New mission for RAFB, new opportunities for economic benefits
Robins Air Force Base impacts not just the economy in middle Georgia but the whole state's.
“All in all you’re looking at over $2.8 billion every year into the economy," said Chrissy Miner, president and CEO of the 21st Century Partnership.
Something Robins has that no other base does, the Joint Surveillance Target Attack Radar System or JSTARS.
That mission employs 2,000 to 2,500 airmen and women and had an economic impact of $195 million dollars to Georgia in 2017, according to a report from the JSTARS unit.
In June, Robins was announced as the home of a new mission, the Advanced Battle Management System.
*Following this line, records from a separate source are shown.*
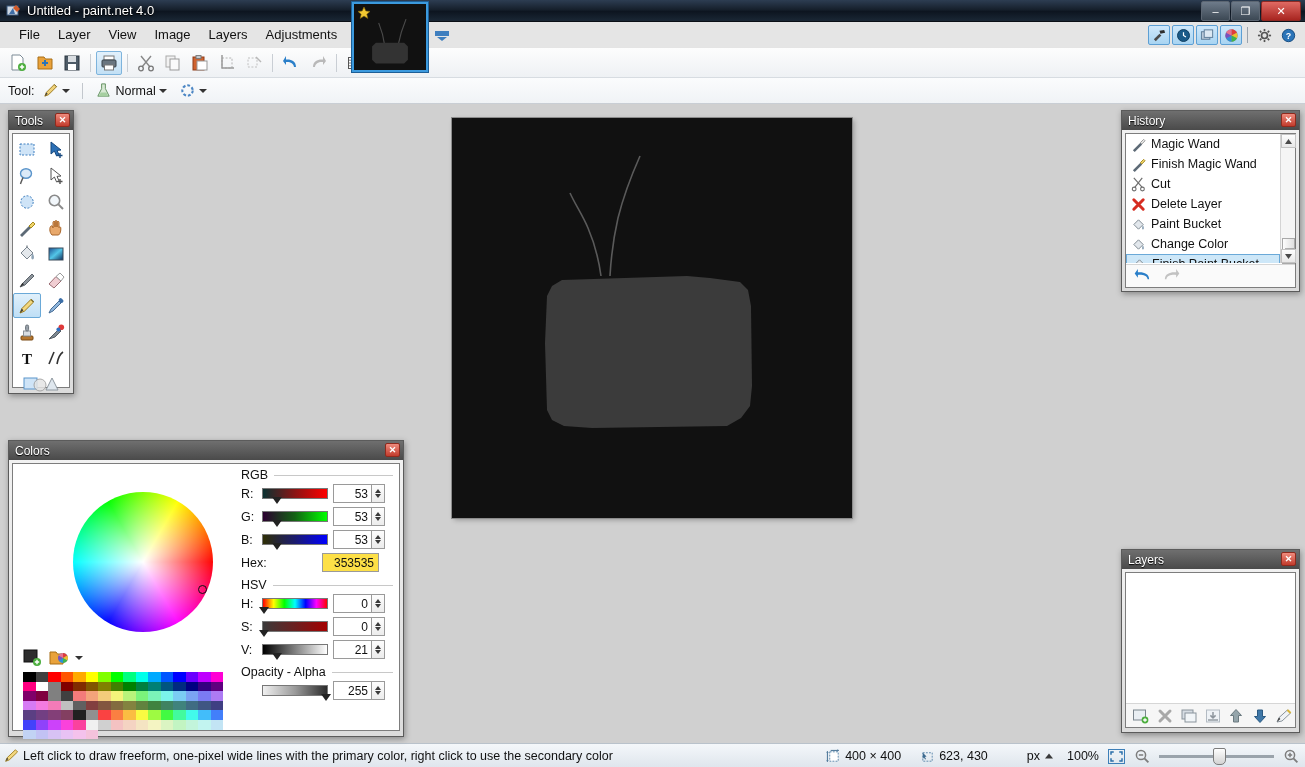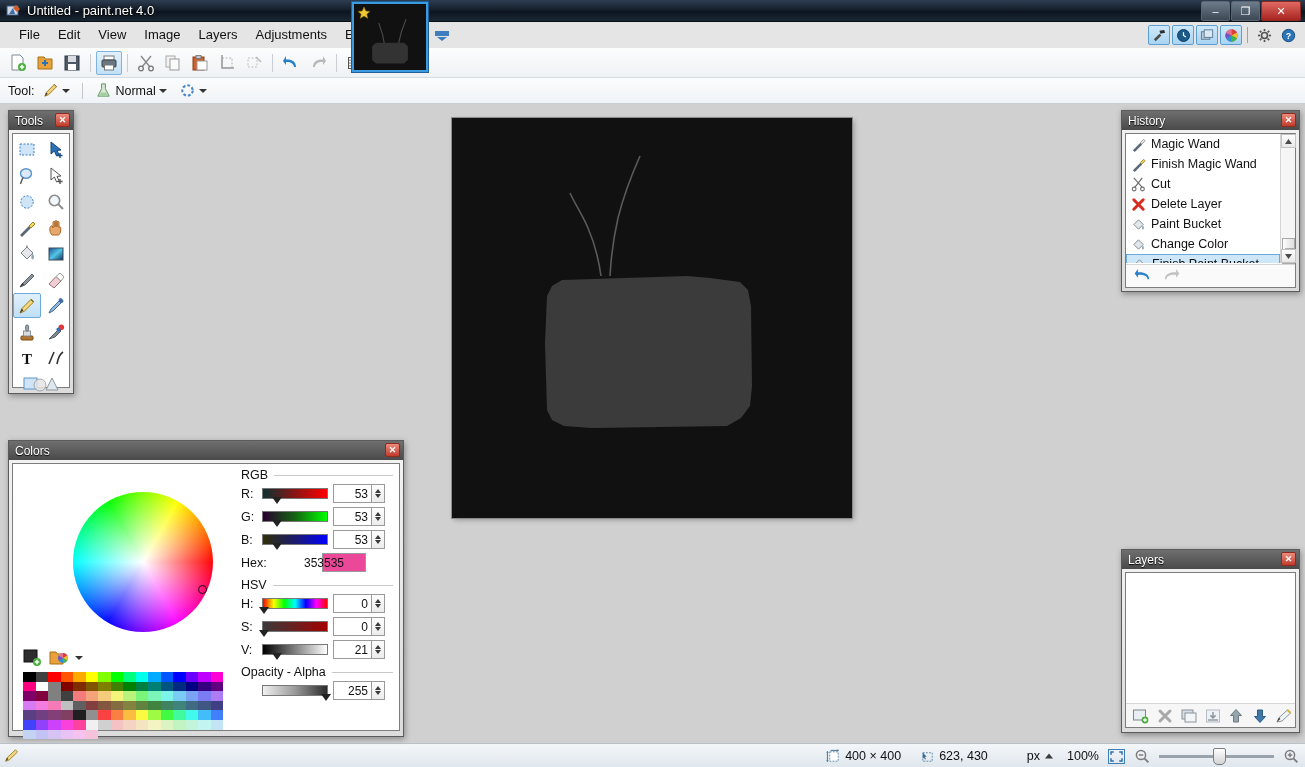--- a/index.html
+++ b/index.html
@@ -230,22 +230,22 @@
     font-size:12px;color:#111;text-align:right;padding-right:3px;display:flex;align-items:center;justify-content:flex-end;
   }
   .ch-updown {
     width:14px;height:19px;border:1px solid #9a9a9a;background:linear-gradient(to bottom,#fdfdfd,#ececec);
     display:flex;flex-direction:column;align-items:center;justify-content:center;gap:1px;
   }
   .spin-up { width:0;height:0;border-left:3px solid transparent;border-right:3px solid transparent;border-bottom:4px solid #3a3a3a; }
   .spin-dn { width:0;height:0;border-left:3px solid transparent;border-right:3px solid transparent;border-top:4px solid #3a3a3a; }
   .hex-row { display:flex; align-items:center; gap:5px; margin-top:1px; }
   .hex-input {
-    width:44px;height:19px;border:1px solid #9a9a9a;background:#ec4899;font-size:12px;color:#111;
-    display:flex;align-items:center;justify-content:flex-end;padding-right:21px;
+    width:57px;height:19px;border:1px solid #9a9a9a;background:#fde047;font-size:12px;color:#111;
+    display:flex;align-items:center;justify-content:flex-end;padding-right:4px;
   }
 
   
   .statusbar {
     position:absolute; left:0; top:743px; width:1305px; height:24px;
     background:linear-gradient(to bottom,#f4f7fa,#dfe6ed); border-top:1px solid #b9c2cb;
     display:flex; align-items:center;
   }
   .sb-text { font-size:12.5px; color:#111; margin-left:4px; }
   .sb-right { position:absolute; right:6px; top:0; height:24px; display:flex; align-items:center; gap:9px; }
@@ -287,21 +287,21 @@
       <polygon points="7,1 8.8,5 13,5.4 9.8,8.2 10.8,12.4 7,10.1 3.2,12.4 4.2,8.2 1,5.4 5.2,5" fill="#f2c832" stroke="#8a6a08" stroke-width=".6"></polygon>
     </svg>
   </div>
   <svg class="tab-arrow" viewBox="0 0 16 12">
     <rect x="1" y="1" width="14" height="5" fill="#3f7fbf"></rect>
     <polygon points="3,7 13,7 8,11" fill="#3f7fbf"></polygon>
   </svg>
 
   <div class="menubar">
     <div class="menu-item">File</div>
-    <div class="menu-item">Edit</div>
+    <div class="menu-item">Layer</div>
     <div class="menu-item">View</div>
     <div class="menu-item">Image</div>
     <div class="menu-item">Layers</div>
     <div class="menu-item">Adjustments</div>
     <div class="menu-item">Effects</div>
   </div>
 
   <div class="paneltoggles">
     <div class="ptog on">
       <svg width="15" height="15" viewBox="0 0 16 16">
@@ -1042,20 +1042,21 @@
 
       </div>
     </div>
   </div>
 
   <div class="statusbar">
     <svg width="16" height="16" style="margin-left:3px;" viewBox="0 0 18 18">
       <path d="M3 15 L4.6 11 L14 2 L16.4 4.4 L7 13.4 Z" fill="#f3d87f" stroke="#9d7c1f"></path>
       <path d="M3 15 L4.6 11 L6 12.4 Z" fill="#3b3b3b"></path>
     </svg>
+    <span class="sb-text">Left click to draw freeform, one-pixel wide lines with the primary color, right click to use the secondary color</span>
 
     <div class="sb-right">
       <div class="sb-grp">
         <svg width="15" height="15" viewBox="0 0 16 16">
           <rect x="4" y="3" width="9" height="10" fill="#fff" stroke="#5b87ab" stroke-dasharray="2 1.3"></rect>
           <path d="M1.5 3 V13 M0.6 3.6 L1.5 2.6 L2.4 3.6 M0.6 12.4 L1.5 13.4 L2.4 12.4" stroke="#3d6a8f" fill="none"></path>
           <path d="M5 1.5 H13 M12.4 0.6 L13.4 1.5 L12.4 2.4" stroke="#3d6a8f" fill="none"></path>
         </svg>
         <span>400 × 400</span>
       </div>

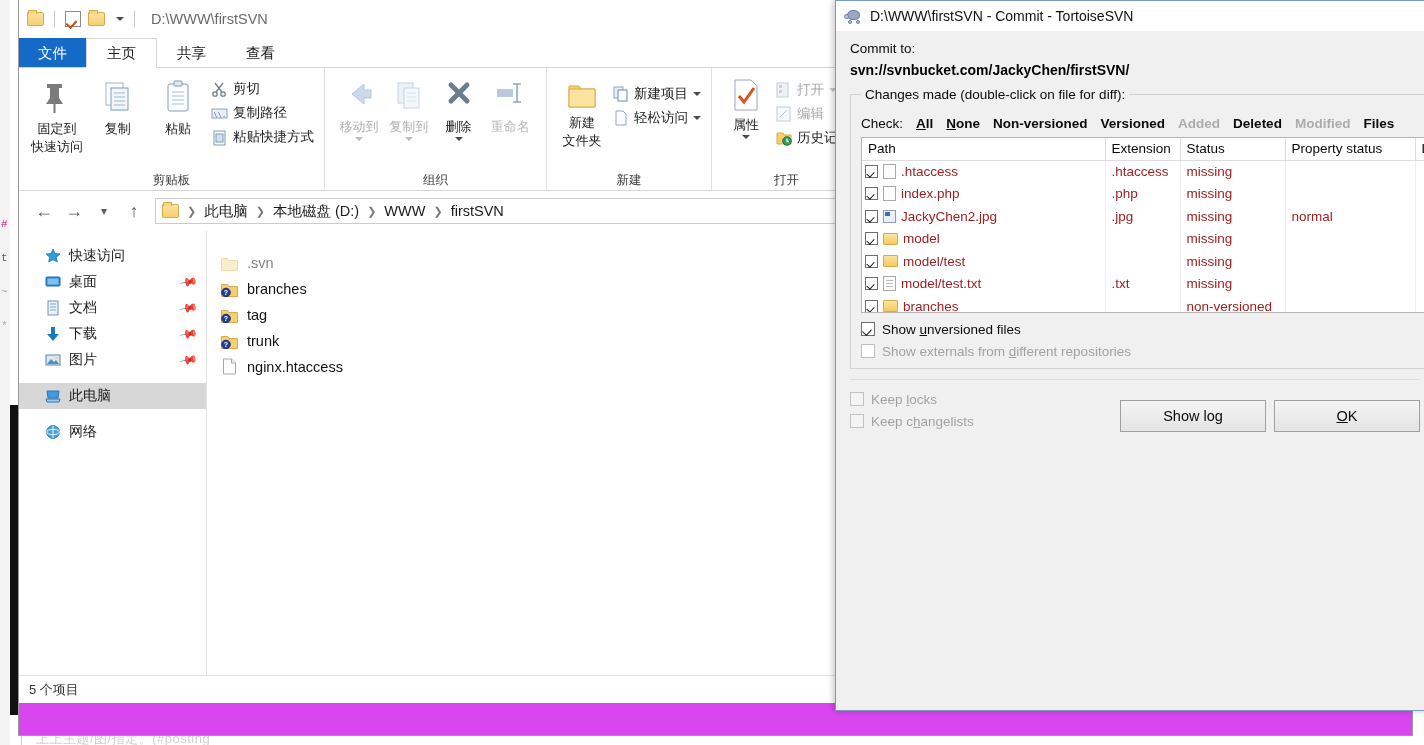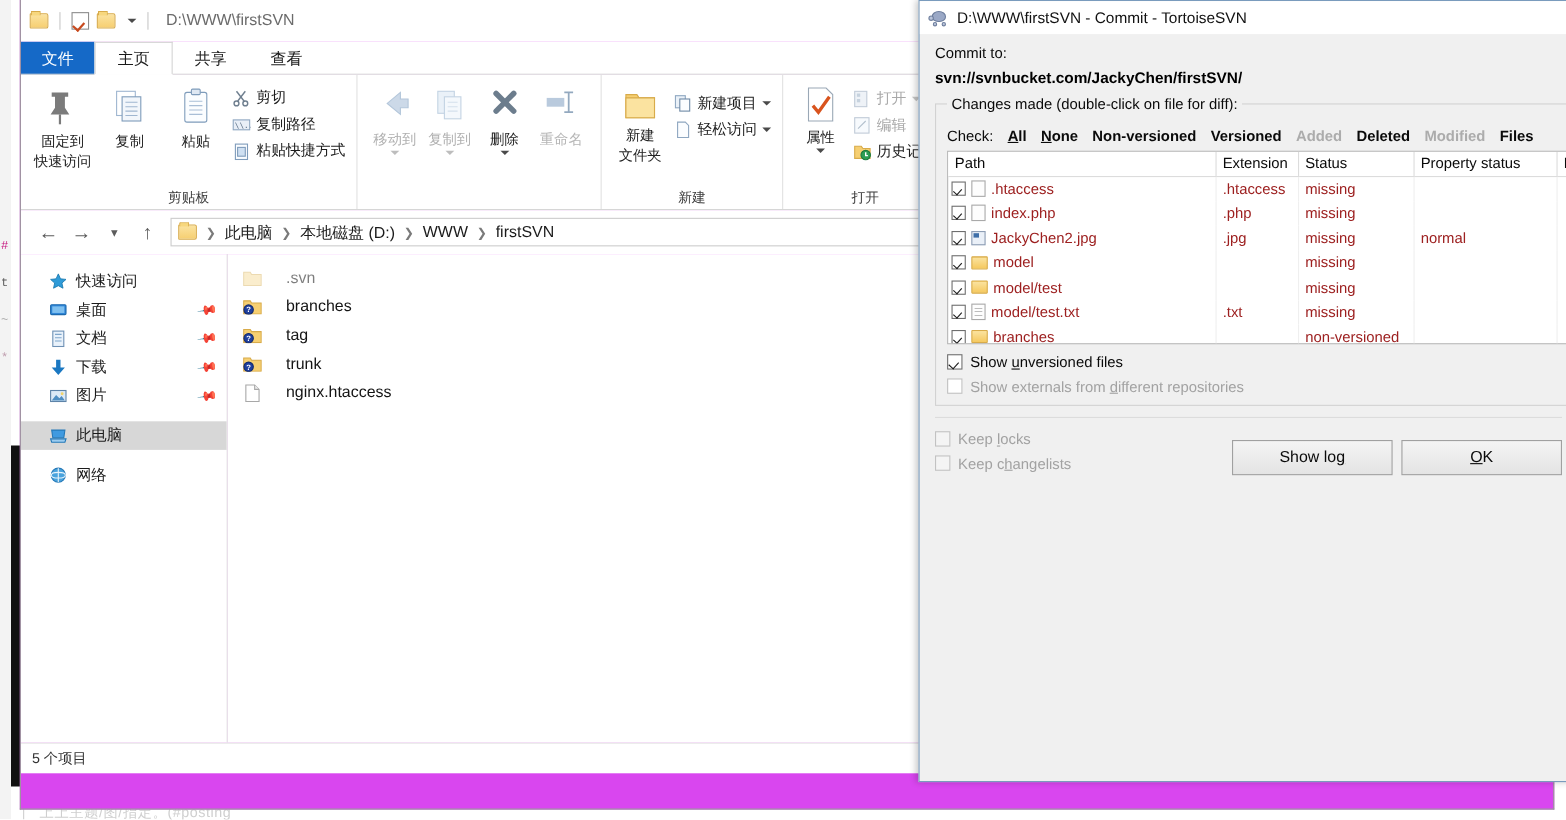--- a/index.html
+++ b/index.html
@@ -113,21 +113,21 @@
   .split { display:flex; height:444px; }
   .navpane { width:188px; border-right:1px solid #e3e3e3; padding-top:12px; background:#fff; position:relative;}
   .navitem {
     height:26px; display:flex; align-items:center; gap:8px; padding-left:26px; font-size:14px; color:#1b1b1b;
     position:relative;
   }
   .navitem.sel { background:#d7d7d7; }
   .navitem .pin { position:absolute; right:10px; color:#9a9a9a; font-size:12px; transform:rotate(35deg); }
   .navgap { height:10px; }
   .filelist { flex:1; padding:14px 0 0 14px; background:#fff; }
-  .fileitem { height:26px; display:flex; align-items:flex-start; gap:22px; font-size:14.5px; color:#141414; }
+  .fileitem { height:26px; display:flex; align-items:flex-end; gap:9px; font-size:14.5px; color:#141414; }
   .fileitem.faded { opacity:.55; }
 
   .statusbar {
     height:28px; border-top:1px solid #e0e0e0; display:flex; align-items:center;
     padding:0 10px; font-size:13px; color:#333; justify-content:space-between; background:#fff;
   }
   .viewicons { display:flex; gap:6px; align-items:center; }
 
   
   .dialog {
@@ -380,20 +380,21 @@
                   <g stroke="#93a9bf" stroke-width="1.6">
                     <line x1="24" y1="6" x2="24" y2="24"></line>
                     <line x1="20" y1="6" x2="28" y2="6"></line>
                     <line x1="20" y1="24" x2="28" y2="24"></line>
                   </g>
                 </svg>
             </span>
             <span>重命名</span>
           </div>
         </div>
+        <div class="rtitle">组织</div>
       </div>
 
       <div class="rgroup" style="width:165px;">
         <div class="rbody">
           <div class="bigbtn" style="width:56px;">
             <span class="ico" style="width:34px;height:34px;">
               <svg viewBox="0 0 34 34" width="34" height="34">
                   <path d="M4 8 h10 l2 3 h14 v18 H4 Z" fill="#f6cf72" stroke="#d8ab4a"></path>
                   <path d="M4 11 h26 v18 H4 Z" fill="#fbe3a0" stroke="#d8ab4a"></path>
                 </svg>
Senator David Perdue said that if anything, it will expand opportunities at Robins.
"We don’t know how big this program is going to be. We’re assured that it’ll be at least as big as JSTARS if not bigger," he said.
In a statement, Robins officials said, "ABMS will integrate battlefield surveillance information from a variety of sensors to provide commanders better situational awareness in combat.”
Perdue pushed for the mission to be included in 2019’s defense spending bill.
"This ensures that Robins will have a huge flying mission over the next several decades and will be at the forefront of coordinating with the cyber center in Augusta in the new age of warfare that we see Russia and China doing today," Perdue said.
Perdue said that the goal is for JSTARS to eventually be phased out but not until the ABMS is established. For the next decade, he said that JSTARS will continue to have the same number of planes and personnel.
Miner said it's hard to tell what the economic impact of ABMS will eventually be, but she's certain there will be one.
“Anytime we’re talking about a new mission coming to RAFB, it’s very exciting,” she said.